And again mentions the two crashes and the hundreds killed.

As does

https://www.bbc.com/news/business-48174797

“Boeing maintained that the software problem “did not adversely impact airplane safety or operation”.”

And another,

https://www.bbc.com/news/business-47722258

This time they call the part of the software they chose to leave out an “alert system” or “safety system”,

“Neither of the planes, operated by Lion Air in Indonesia and Ethiopian Airlines, that were involved in the fatal crashes carried the alert systems, which are designed to warn pilots when sensors produce contradictory readings.

Boeing said that airlines would no longer be charged extra for that safety system to be installed.”

I could carry on “proving the point” of the MSM linking the hundredsds of deaths to the software but the auto-mod will kill the post.

But to further make my point about the difference between MSM and “trade journals” an article from a trade journal,

https://spectrum.ieee.org/how-the-boeing-737-max-disaster-looks-to-a-software-developer

But note the big orange scary writing,

“I’m a software developer turned network engineer and have written airliner avionics software in the past. It was interesting how many hoops we had to jump through to get an add-on board for the computer certified, while software certifications were nil (other than “cannot run on Windows,” “must be written in C++”). This was, admittedly, nearly 10 years ago, and I hope that things have changed since.”

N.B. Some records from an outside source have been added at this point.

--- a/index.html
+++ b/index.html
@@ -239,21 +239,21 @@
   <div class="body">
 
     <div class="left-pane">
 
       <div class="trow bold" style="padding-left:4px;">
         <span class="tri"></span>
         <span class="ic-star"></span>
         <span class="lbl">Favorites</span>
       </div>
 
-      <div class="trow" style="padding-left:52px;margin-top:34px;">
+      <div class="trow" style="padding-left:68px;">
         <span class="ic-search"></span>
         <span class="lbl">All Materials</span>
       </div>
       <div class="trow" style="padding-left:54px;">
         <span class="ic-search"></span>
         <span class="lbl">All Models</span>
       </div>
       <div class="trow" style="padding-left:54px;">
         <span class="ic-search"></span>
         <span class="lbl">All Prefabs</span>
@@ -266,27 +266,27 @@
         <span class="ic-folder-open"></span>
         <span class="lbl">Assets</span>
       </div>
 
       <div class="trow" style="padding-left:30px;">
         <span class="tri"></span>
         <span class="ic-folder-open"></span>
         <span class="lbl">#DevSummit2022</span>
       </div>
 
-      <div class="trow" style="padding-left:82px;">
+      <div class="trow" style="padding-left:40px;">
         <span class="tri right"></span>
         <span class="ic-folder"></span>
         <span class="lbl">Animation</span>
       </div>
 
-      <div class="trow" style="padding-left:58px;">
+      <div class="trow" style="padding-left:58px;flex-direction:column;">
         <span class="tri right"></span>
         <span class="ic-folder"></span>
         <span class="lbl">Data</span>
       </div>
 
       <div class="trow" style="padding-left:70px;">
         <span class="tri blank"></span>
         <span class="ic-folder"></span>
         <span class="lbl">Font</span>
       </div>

Winter August 15, 2023 6:38 AM

@Clive

MSM coverage

As with all disasters, there was a very long road to the grounding of the Max 8. But the crucial parts were using a single (fragile) sensor for kicking off the correction and hiding the use of the software from the pilots and, obviously, during the training. The software could be overleden by the pilots, but they were not even told it could do what it did.

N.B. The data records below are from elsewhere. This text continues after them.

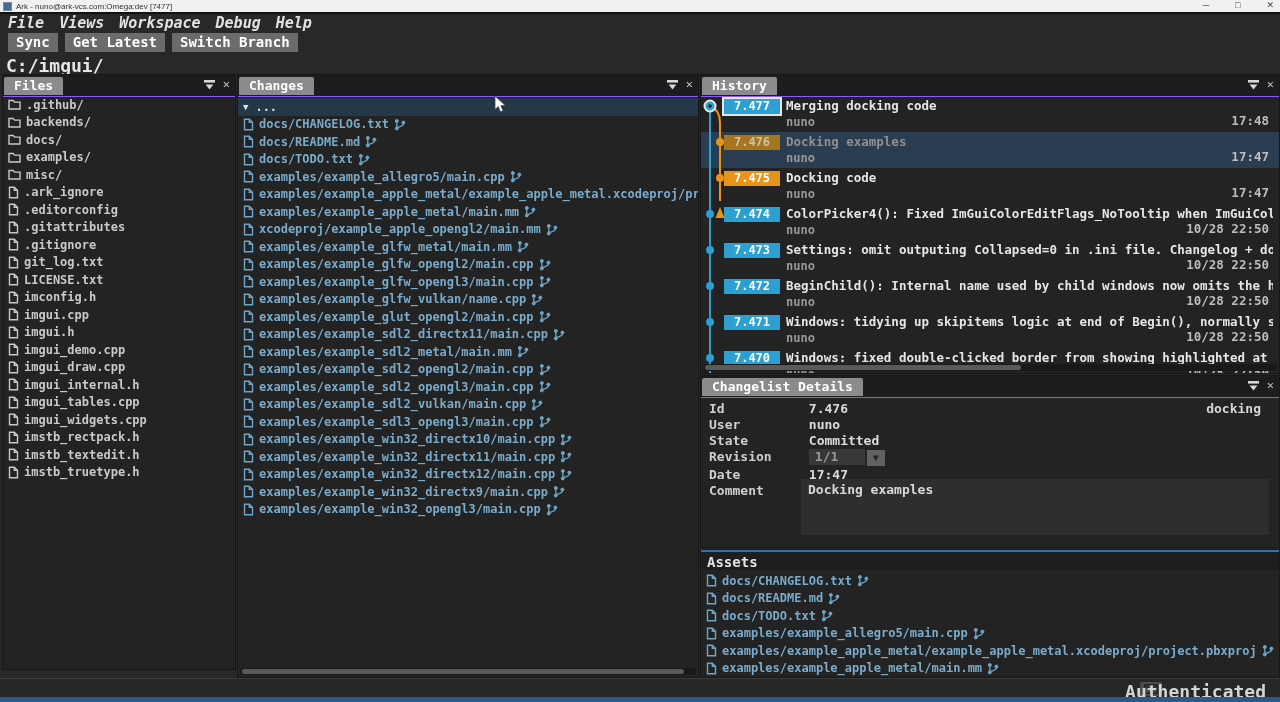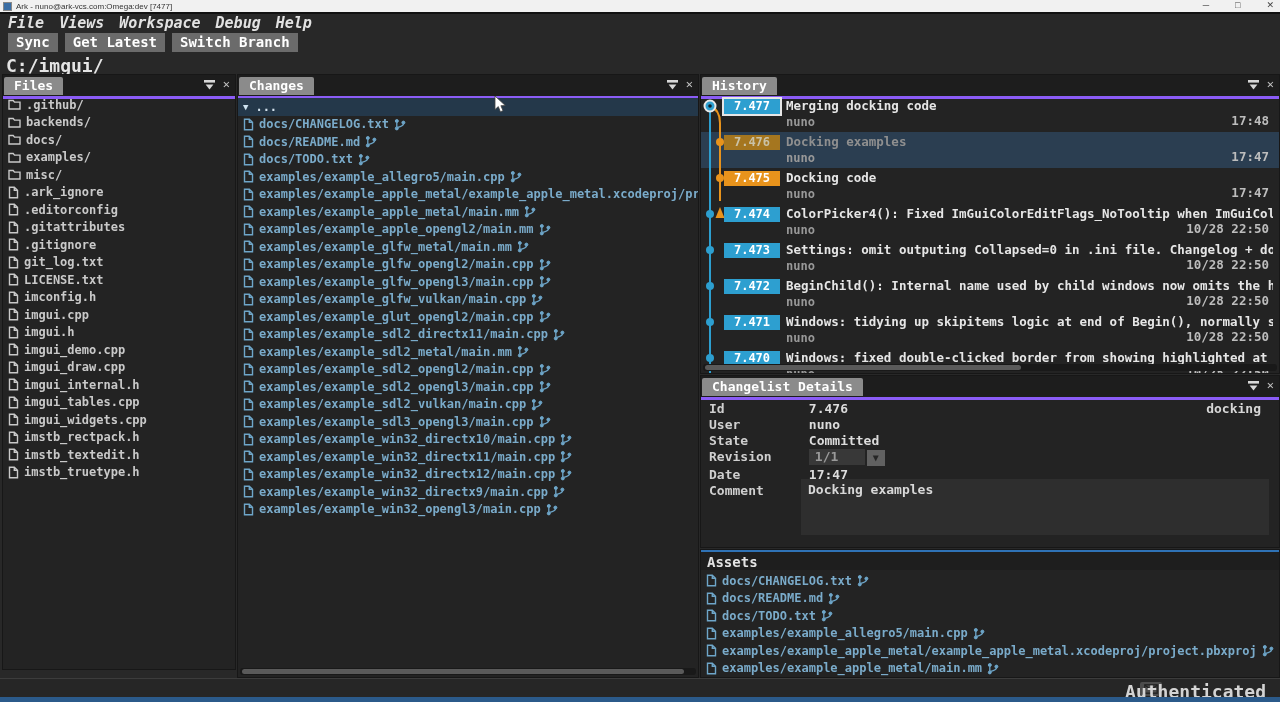--- a/index.html
+++ b/index.html
@@ -19,21 +19,21 @@
            font-weight:700;font-size:15px;color:#e2e2e2;align-items:center;}
   .menu-item{cursor:default;font-style:italic;}
   .toolbar{position:absolute;left:8px;top:33px;display:flex;gap:7px;}
   .tbtn{background:#6b6b6b;color:#fff;font-weight:700;font-size:14px;padding:1px 8px 2px;
         border:none;font-family:"DejaVu Sans Mono",monospace;cursor:default;}
   .pathrow{position:absolute;left:6px;top:55px;font-weight:700;font-size:18px;color:#e5e5e5;}
 
   
   .panel{position:absolute;background:#232323;border:1px solid #171717;box-sizing:border-box;}
   .pstrip{position:absolute;left:0;top:0;right:0;height:21px;background:#1d1d1d;
-          border-bottom:3px solid #8b5cf6;}
+          border-bottom:1px solid #8b5cf6;}
   .ptab{display:inline-block;background:#8b8b8b;color:#fff;font-weight:700;font-size:13px;
         padding:1px 10px 2px;border-radius:2px 2px 0 0;margin-left:1px;}
   .hicons{position:absolute;right:5px;top:3px;display:flex;gap:7px;align-items:center;}
   .xicon{color:#c3c3c3;font-size:12px;font-weight:700;line-height:13px;cursor:default;}
   .pbody{position:absolute;left:0;top:21px;right:0;bottom:0;overflow:hidden;}
 
   
   .trow{display:flex;align-items:center;height:17.5px;padding-left:5px;gap:5px;
         white-space:nowrap;overflow:hidden;font-weight:700;font-size:12px;color:#c9c9c9;}
   .trow .ic{flex:0 0 auto;}
@@ -363,21 +363,21 @@
               <circle cx="9.4" cy="4.6" r="1.5"></circle>
               <path d="M2.8 4.5v4.4" fill="none" stroke-width="1.3"></path>
               <path d="M9.4 6.1c0 2.6-3.4 2-6 3.4" fill="none" stroke-width="1.3"></path>
             </g>
           </svg>
         </div>
         <div class="trow blue-row">
           <svg class="ic" width="11" height="13" viewBox="0 0 11 13">
             <path d="M1.5 1.2h4.8l3.2 3.2v7.4H1.5z M6.3 1.2v3.2h3.2" fill="none" stroke="#6ea6c9" stroke-width="1.4"></path>
           </svg>
-          <span>examples/example_apple_opengl2/main.mm</span>
+          <span>xcodeproj/example_apple_opengl2/main.mm</span>
           <svg class="ic" width="12" height="13" viewBox="0 0 12 13">
             <g stroke="#6ea6c9" fill="#6ea6c9">
               <circle cx="2.8" cy="3" r="1.5"></circle>
               <circle cx="2.8" cy="10.4" r="1.5"></circle>
               <circle cx="9.4" cy="4.6" r="1.5"></circle>
               <path d="M2.8 4.5v4.4" fill="none" stroke-width="1.3"></path>
               <path d="M9.4 6.1c0 2.6-3.4 2-6 3.4" fill="none" stroke-width="1.3"></path>
             </g>
           </svg>
         </div>
@@ -423,21 +423,21 @@
               <circle cx="9.4" cy="4.6" r="1.5"></circle>
               <path d="M2.8 4.5v4.4" fill="none" stroke-width="1.3"></path>
               <path d="M9.4 6.1c0 2.6-3.4 2-6 3.4" fill="none" stroke-width="1.3"></path>
             </g>
           </svg>
         </div>
         <div class="trow blue-row">
           <svg class="ic" width="11" height="13" viewBox="0 0 11 13">
             <path d="M1.5 1.2h4.8l3.2 3.2v7.4H1.5z M6.3 1.2v3.2h3.2" fill="none" stroke="#6ea6c9" stroke-width="1.4"></path>
           </svg>
-          <span>examples/example_glfw_vulkan/main.cpp</span>
+          <span>examples/example_glfw_vulkan/name.cpp</span>
           <svg class="ic" width="12" height="13" viewBox="0 0 12 13">
             <g stroke="#6ea6c9" fill="#6ea6c9">
               <circle cx="2.8" cy="3" r="1.5"></circle>
               <circle cx="2.8" cy="10.4" r="1.5"></circle>
               <circle cx="9.4" cy="4.6" r="1.5"></circle>
               <path d="M2.8 4.5v4.4" fill="none" stroke-width="1.3"></path>
               <path d="M9.4 6.1c0 2.6-3.4 2-6 3.4" fill="none" stroke-width="1.3"></path>
             </g>
           </svg>
         </div>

All made possible by Boeing’s pulling the wool over the eyes of the FAA and deliberately lying to their customers and pilots over the plane.

In safety terms, having a single hardware point of failure and inadequate training of pilots were the crucial causes of the crashes.

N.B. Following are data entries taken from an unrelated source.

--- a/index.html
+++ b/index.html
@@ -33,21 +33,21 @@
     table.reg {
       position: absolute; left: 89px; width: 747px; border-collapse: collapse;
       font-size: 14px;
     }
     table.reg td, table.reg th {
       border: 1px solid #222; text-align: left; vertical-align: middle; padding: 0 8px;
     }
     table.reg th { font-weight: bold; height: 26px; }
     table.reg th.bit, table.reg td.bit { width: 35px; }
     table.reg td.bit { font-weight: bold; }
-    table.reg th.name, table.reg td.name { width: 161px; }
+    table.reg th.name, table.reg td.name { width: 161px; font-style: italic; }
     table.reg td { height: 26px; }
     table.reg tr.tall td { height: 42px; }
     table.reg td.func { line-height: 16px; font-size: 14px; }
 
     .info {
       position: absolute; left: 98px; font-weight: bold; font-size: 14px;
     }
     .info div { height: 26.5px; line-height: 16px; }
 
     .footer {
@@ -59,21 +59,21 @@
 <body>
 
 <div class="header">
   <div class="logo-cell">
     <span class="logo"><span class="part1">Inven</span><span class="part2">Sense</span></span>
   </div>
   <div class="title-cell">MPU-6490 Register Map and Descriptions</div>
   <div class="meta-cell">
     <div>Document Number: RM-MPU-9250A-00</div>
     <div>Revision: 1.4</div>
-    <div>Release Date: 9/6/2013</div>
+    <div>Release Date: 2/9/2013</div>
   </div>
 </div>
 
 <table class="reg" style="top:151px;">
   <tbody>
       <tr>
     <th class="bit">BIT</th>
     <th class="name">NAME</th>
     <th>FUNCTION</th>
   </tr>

c1ue August 15, 2023 10:39 AM

@Clive
Yet another example of your failure to provide data, but instead reliance on attack.

You stated there were hundreds of deaths and cited Boeing.
The only deaths I am aware of regarding Boeing had to do with the 737 MAX – and I furthermore clarified that the 737 MAX was not a software problem but rather a design problem. This view is one expressed by many pilots, airplane designers and more.
I have yet see a specific example of Boeing deaths that are not 737 MAX or that the 737 MAX deaths were caused by software as opposed to the specific failure mechanisms identified by the many people noted above.

You then proceed to try and get the Moderator to intercede on your behalf – failing yet again to note that this was another part of my original question to you. I provided the actual data on historical deaths from injury which clearly show zero trend changes from the 1980s to 2010s – which, it is clear, you missed the point that this is precisely the era of software encroachment into all areas of society.
And while there is some increase from 2016 onwards and a spike after 2020 – again I noted that fentanyl deaths (70K+ a year) plus COVID related societal upheavals are clearly factors in the respective periods.

I was actually looking forward to learning more about this area, sadly, whatever merits lie behind your beliefs are obscured by your inability to present facts and/or coherent points as opposed to feebly attempt ad hominem attacks.

I can’t even be amused due your lack of skill in that area.

You have always seemed like a bit of a blowhard in your constant patrolling of this blog’s comment section; this interchange has now updated my personal view of you for the worse.

Clive Robinson August 15, 2023 2:56 PM

@ c1ue, ALL

Re : You have been shown to be wrong.

You claim,

“You stated there were hundreds of deaths and cited Boeing.”

Err just how many deaths in the two aircraft?

As shown by both @Winter and myself the MSM said,

“… after some badly written software caused two crashes that killed 346 people.”

Now 346 is not just more than one hundred, and more then two hundred so it’s very definately hundreds.

Also in that MSM article they clearly say “badly written software” was the cause of the two crashes.

Which shows my footnote point of,

It’s hard to put actual numbers on it but at times it’s been hundreds a month in the MSM

Is correct and you have been proved wrong.

With regards,

“You then proceed to try and get the Moderator to intercede on your behalf”

No I pointed out that you had brought up without reason a subject area that @Moderator had previously deleted. Other regular posters have bumped into this before. So I was respondeng to your non relevent statment and attenpt to change the subject into it, by warning you about a potential outcome that had been seen in the past.

But,

1, You initiated it for no good reason.
2, So I should enquire as to why?
3, Was it in the hope you would attract noderation attention?
4, Thus get your already failed arguments deleted?
5, You appear to still be trying to attract the attention.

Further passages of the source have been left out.